Istilah nikah siri atau nikah yang dirahasiakan memang sudah dikenal di kalangan para ulama. Hanya saja nikah sirri yang dikenal pada masa dahulu berbeda pengertiannya dengan nikah siri pada saat ini. Dahulu, yang dimaksud dengan nikah siri yaitu pernikahan yang sesuai rukun-rukun perkawinan dan syaratnya menurut syari'at, hanya saja saksi diminta tidak memberitahukan terjadinya pernikahan tersebut kepada khalayak ramai, kepada masyarakat, dan dengan sendirinya tidak ada walimatul-'ursy.
"Ma… malon, cepetan! Itu ceramahnya udah mulai!"
"Iya, iya, sabar. Tadi sih lo, pake acara tukeran sopir segala…," Malaysia mendengus sebal di balik kemudi. Matanya sibuk mencari-cari lokasi parkir yang memungkinkan.
"Aaah.. Panik nih, panik. E..eh, tuh ada yang kosong tuh. Parkir situ, aja!" tunjuk Indonesia ke arah sekotak kecil parkiran di bawah pohon beringin. "Lumayan ada pohonnya. Adem, kan."
Tapi Malaysia tetap menyortir mobilnya lurus-lurus, melewati area yang tadi ditunjuk kakaknya dengan santai.
"Kok?"
"Jangan ah, Nes.

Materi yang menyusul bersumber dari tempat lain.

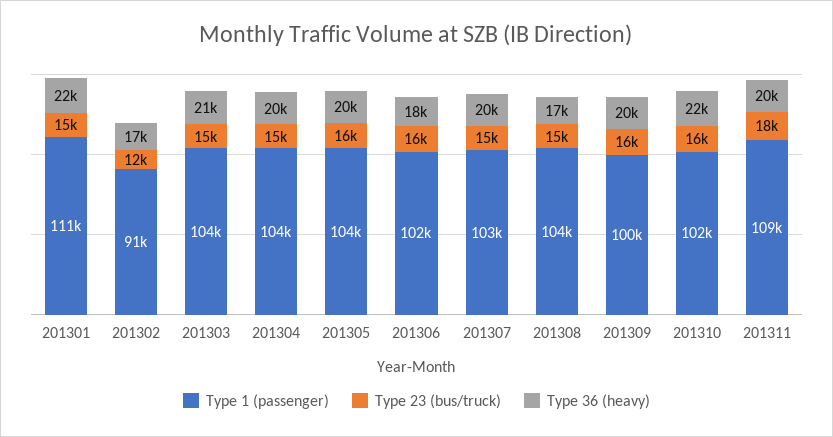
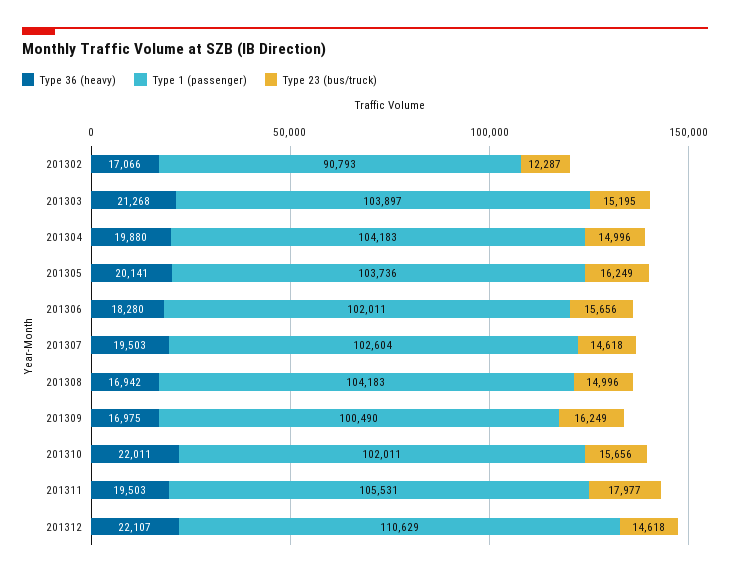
Type 1 (passenger), 201301: 111000 -> none
Type 23 (bus/truck), 201301: 15000 -> none
Type 36 (heavy), 201301: 22000 -> none
Type 36 (heavy), 201309: 20000 -> 16975
Type 1 (passenger), 201311: 109000 -> 105531
Type 36 (heavy), 201312: none -> 22107
Type 1 (passenger), 201312: none -> 110629
Type 23 (bus/truck), 201312: none -> 14618

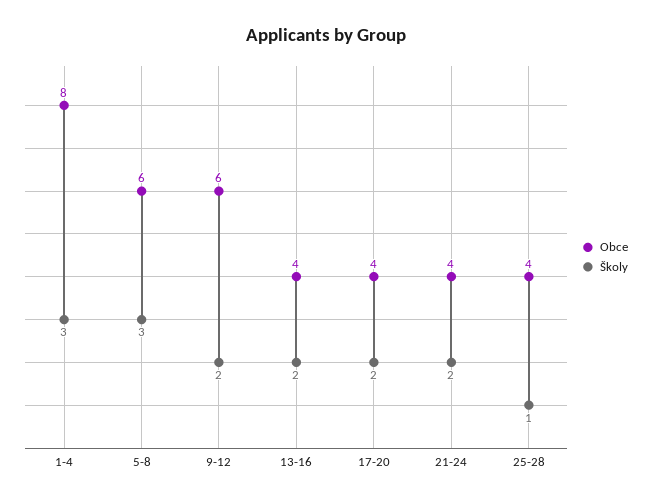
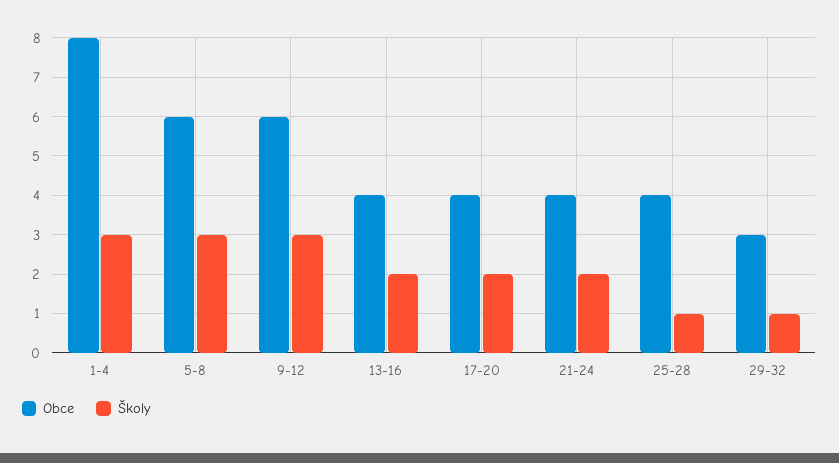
Školy, 9-12: 2 -> 3
Obce, 29-32: none -> 3
Školy, 29-32: none -> 1

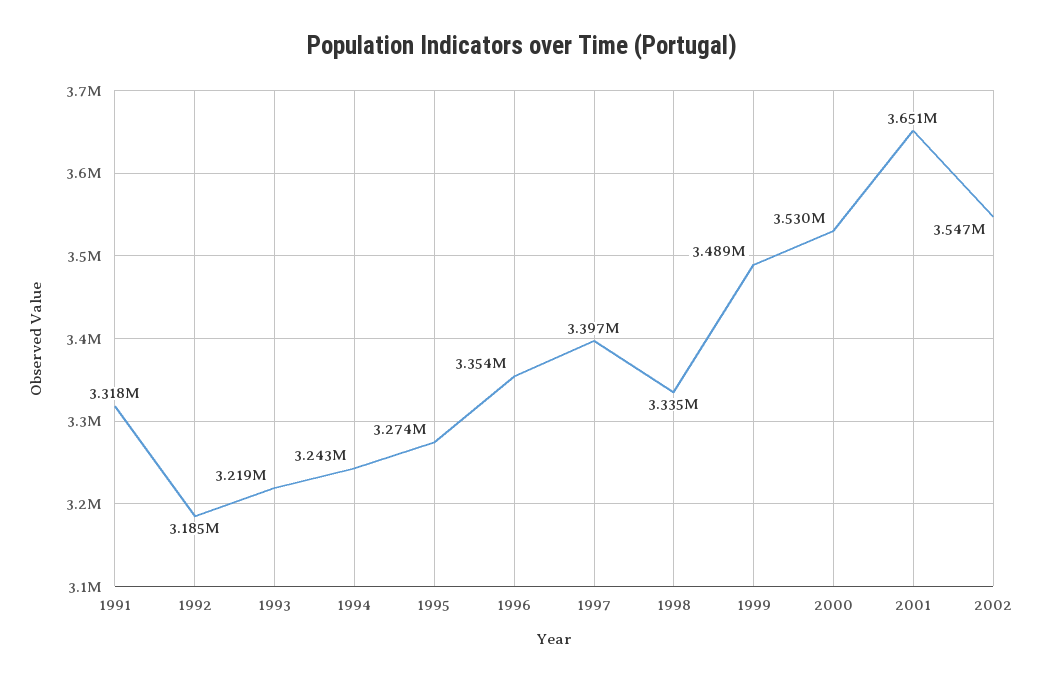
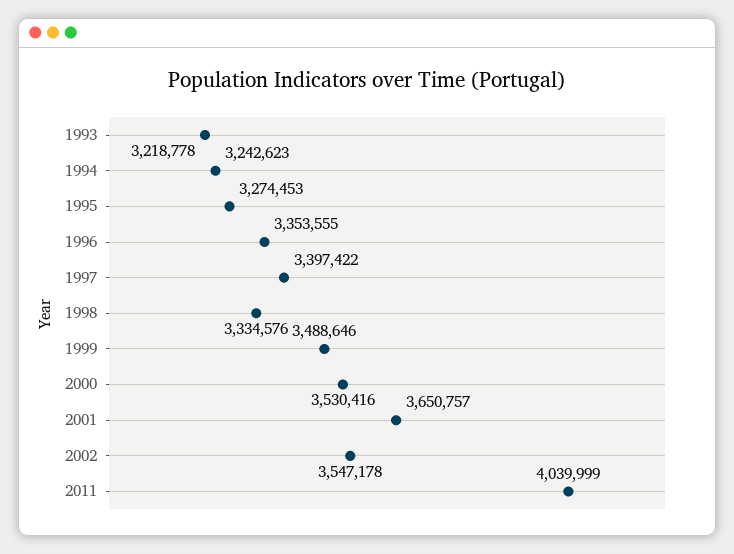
1991: 3318000 -> none
1992: 3185000 -> none
2011: none -> 4039999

Ngeri pohonnya ambruk kesamber petir. Liat tuh, udah mendung."
Indonesia hanya menatap Malaysia sambil melotot. Dengar darimana dia gosip begituan?
"Jakarta Post," kata Malaysia tanpa ditanya.
Pukul 07.20 WIB
"Gila ya Lon, parkir aja lama banget!"
"Ye, kan gue yang bawa mobilnya. Suka-suka akika dong. Nggak usah protes, dueh!"
Duo bersaudara itu misuh-misuh memasuki areal lapangan. Orang-orang dengan pakaiannya yang paling bersih duduk berjajar rapi. Kopiah berbagai warna hinggap di beberapa kepala mereka. Malaysia dan Indonesia bernapas lega. Oh, masih pada duduk, toh. Ceramah dulu nih imamnya, baru solat. Iya, ngerti, ngerti..
Mereka pun duduk. Duduuuk aja. Anteng bener. Memantengi ceramah tentang nikah sirri, sungguh tak ada sangkut pautnya dengan momen Lebaran Haji. Dua puluh menit berlalu, seorang panitia Remaja Mesjid datang membacakan siapa-siapa saja yang berkurban. Ada Pak Ini. Pak Anu. Tak ketinggalan Bos Indonesia berikut jajaran pejabat legislatif dan yudikatifnya. Indonesia menggrundel sebal.
"Kenapa kau?" tanya Malaysia heran.
"Begitu aja pake disebutin. Pamer. Kurban ya kurban aja. Nggak usah sok kebanyakan duit."
Malaysia tidak menjawab.
"Personifikasi Negara Kesatuan Republik Indonesia. Sapi dua ekor sebesar Rp 20.000.000,00," tahu-tahu si ikhwan membacakan namanya.
Langsung saja sejumlah tepuk tangan membahana. Indonesia sendiri cengar-cengir, sibuk menyalami bapak-bapak di depan-belakang-kanan-kirinya. Malaysia hanya bisa menggeleng-geleng. Ternyata sendirinya…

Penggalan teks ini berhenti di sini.